Work required » Transcribe, exactly as they appear, only the lines from the one holding "- m = skills.move.Move(robocup.Point(0, 2)))" through the end of the entries below.

Records to process »
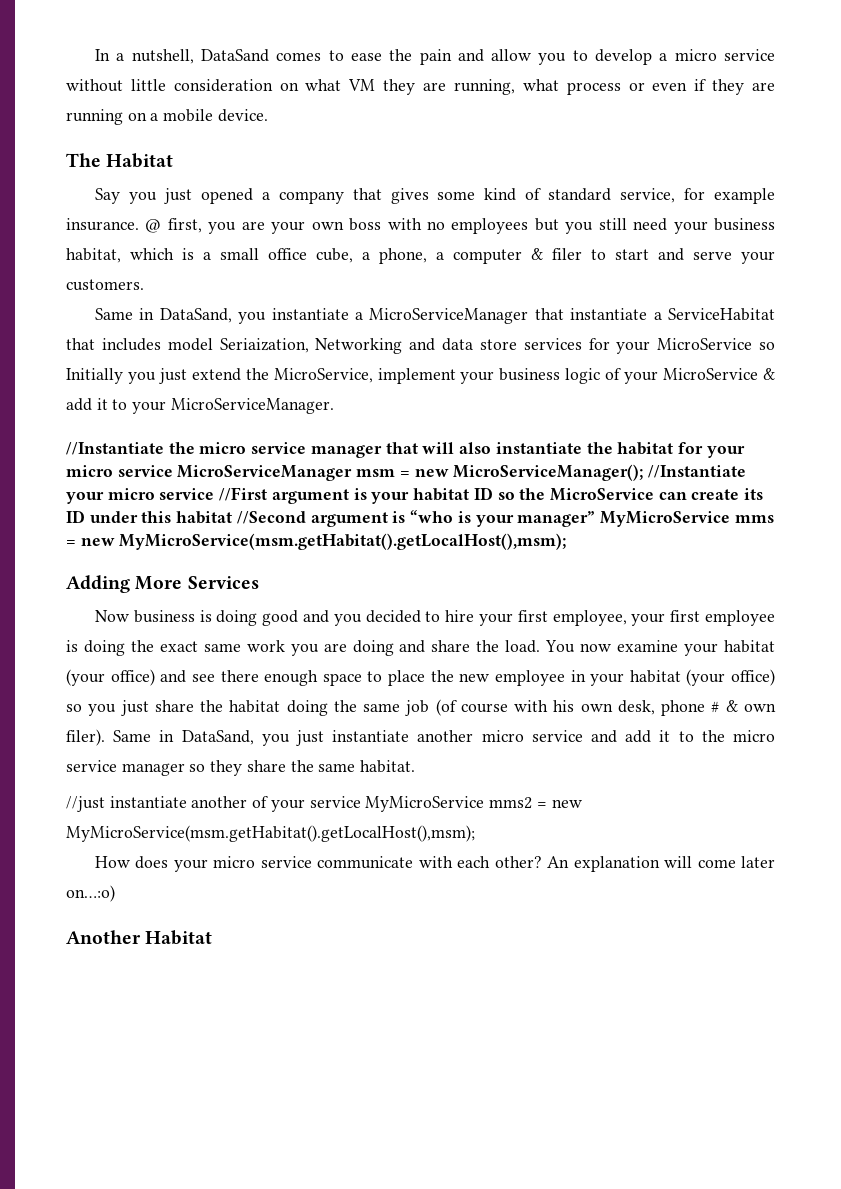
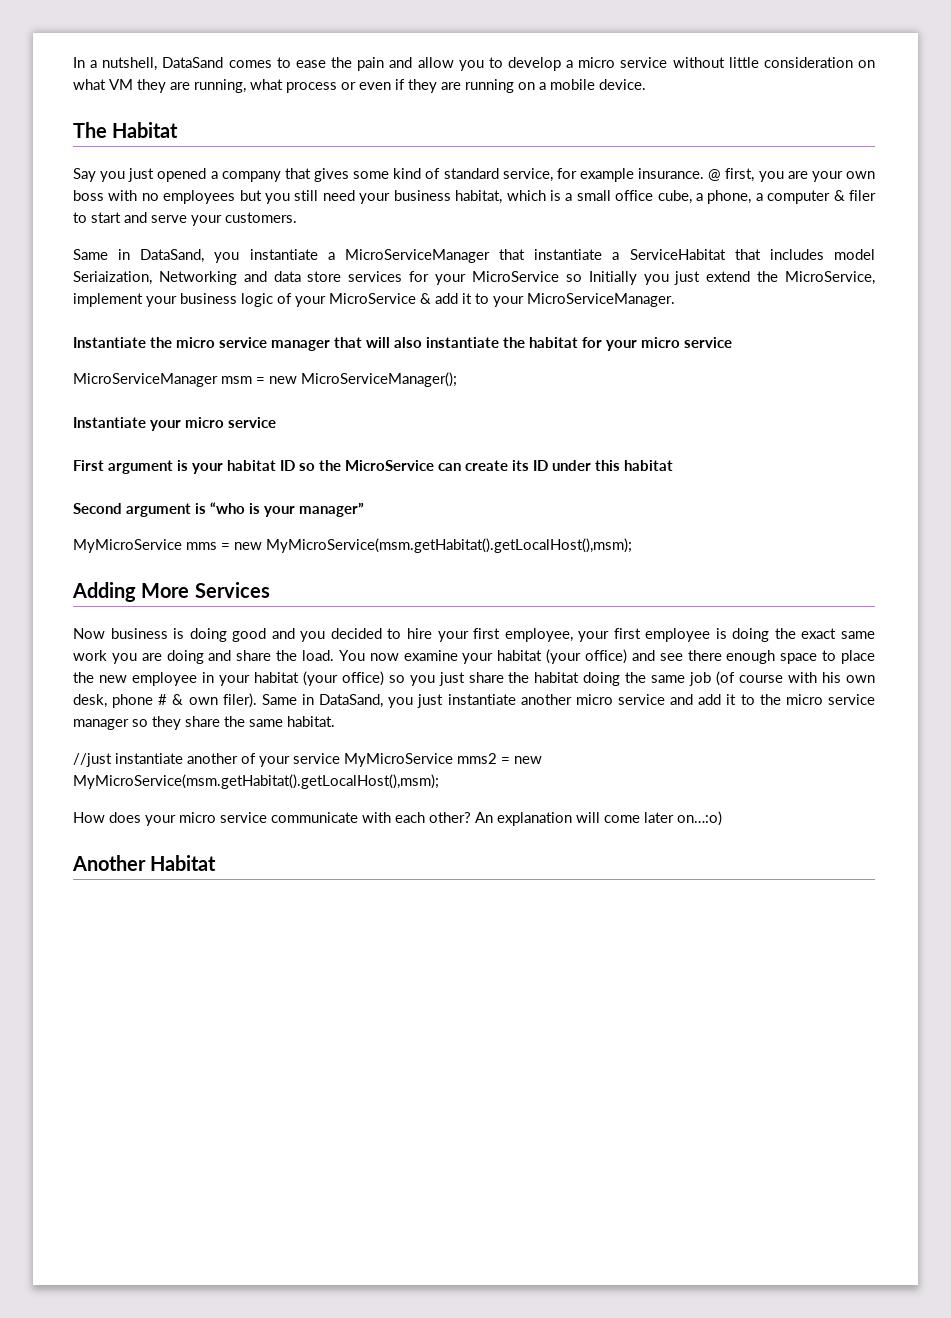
- //Instantiate the micro service manager that will also instantiate the habitat for your micro service MicroServiceManager msm = new MicroServiceManager(); //Instantiate your micro service //First argument is your habitat ID so the MicroService can create its ID under this habitat //Second argument is “who is your manager” MyMicroService mms = new MyMicroService(msm.getHabitat().getLocalHost(),msm);
+ Instantiate the micro service manager that will also instantiate the habitat for your micro service
+ MicroServiceManager msm = new MicroServiceManager();
+ Instantiate your micro service
+ First argument is your habitat ID so the MicroService can create its ID under this habitat
+ Second argument is “who is your manager”
+ MyMicroService mms = new MyMicroService(msm.getHabitat().getLocalHost(),msm);

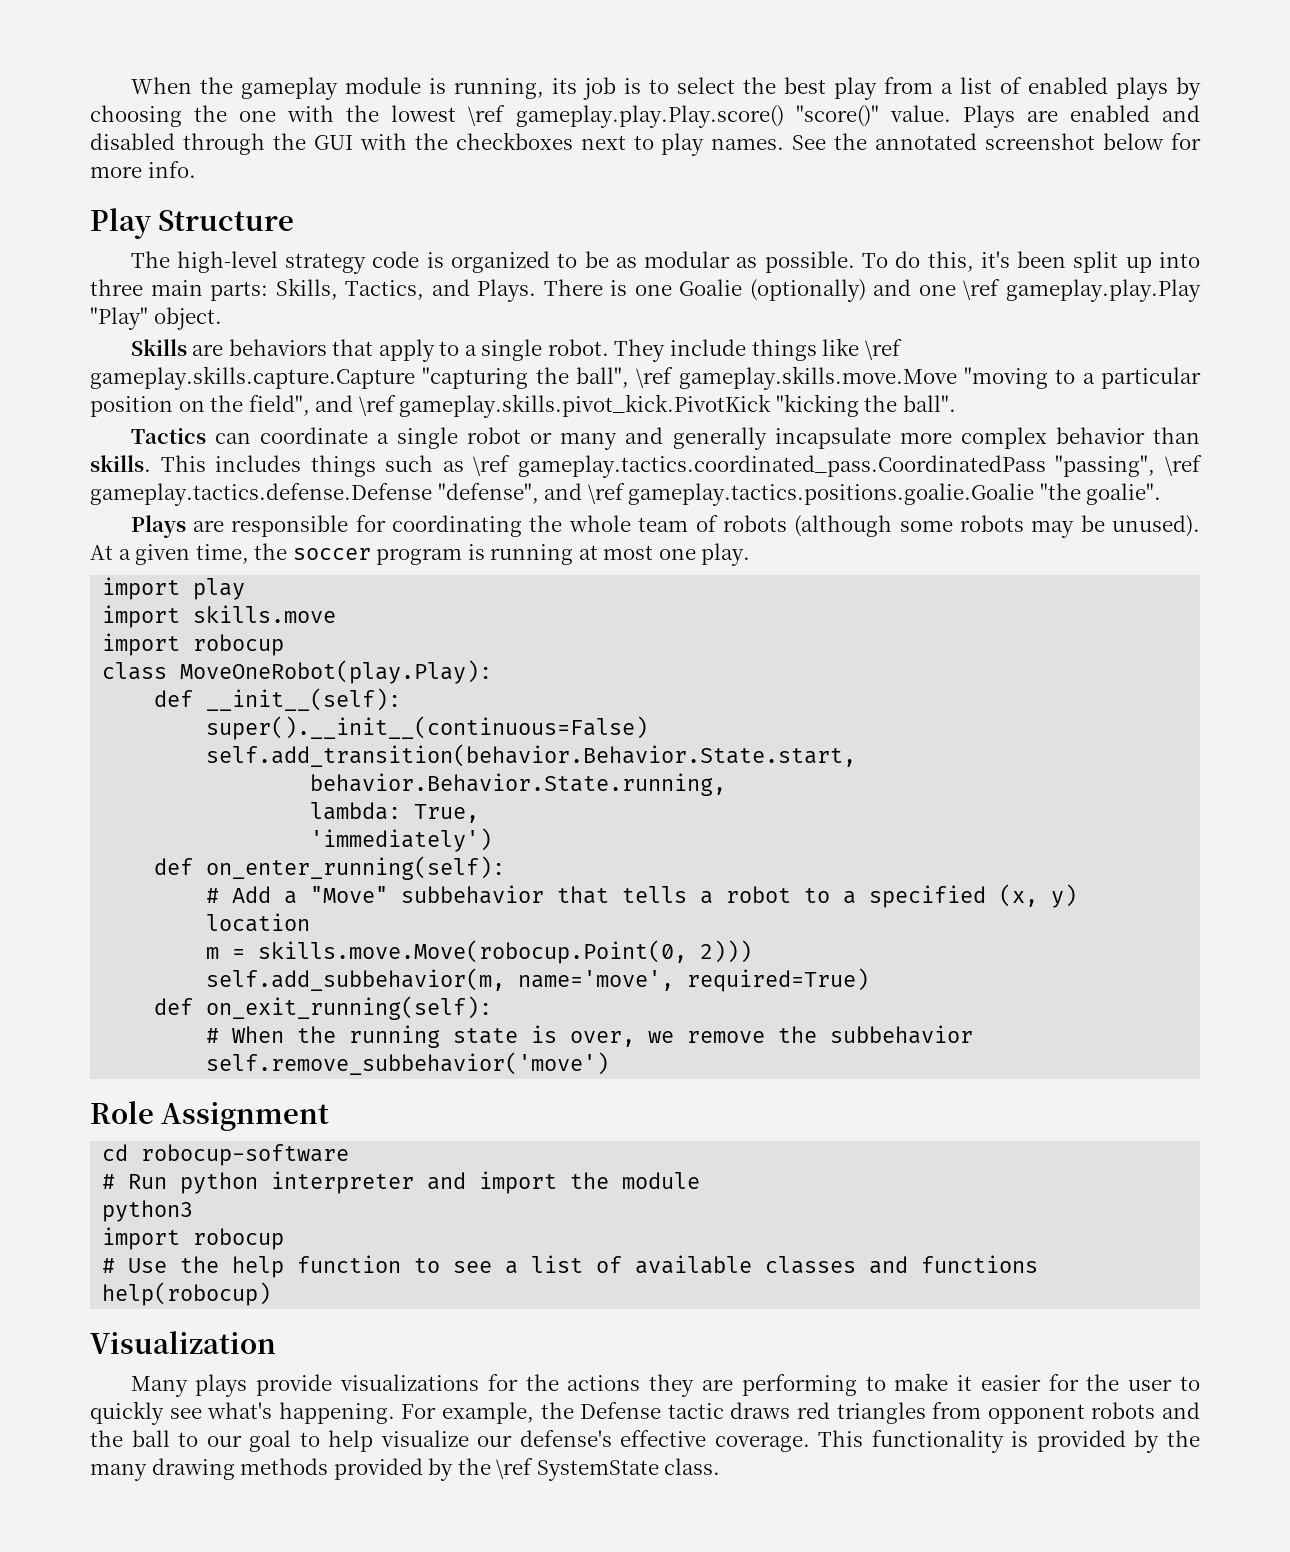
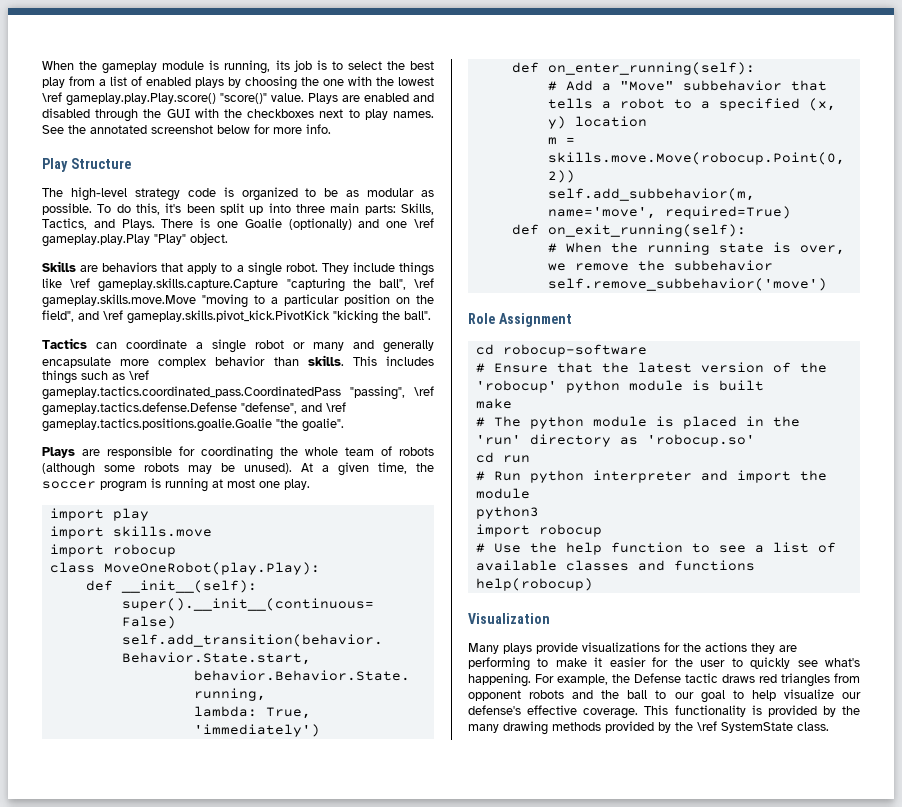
- Tactics can coordinate a single robot or many and generally incapsulate more complex behavior than skills.
+ Tactics can coordinate a single robot or many and generally encapsulate more complex behavior than skills.
- m = skills.move.Move(robocup.Point(0, 2)))
+ m = skills.move.Move(robocup.Point(0, 2))
+ # Ensure that the latest version of the 'robocup' python module is built
+ make
+ # The python module is placed in the 'run' directory as 'robocup.so'
+ cd run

Answer section »
- m = skills.move.Move(robocup.Point(0, 2)))
+ m = skills.move.Move(robocup.Point(0, 2))
+ # Ensure that the latest version of the 'robocup' python module is built
+ make
+ # The python module is placed in the 'run' directory as 'robocup.so'
+ cd run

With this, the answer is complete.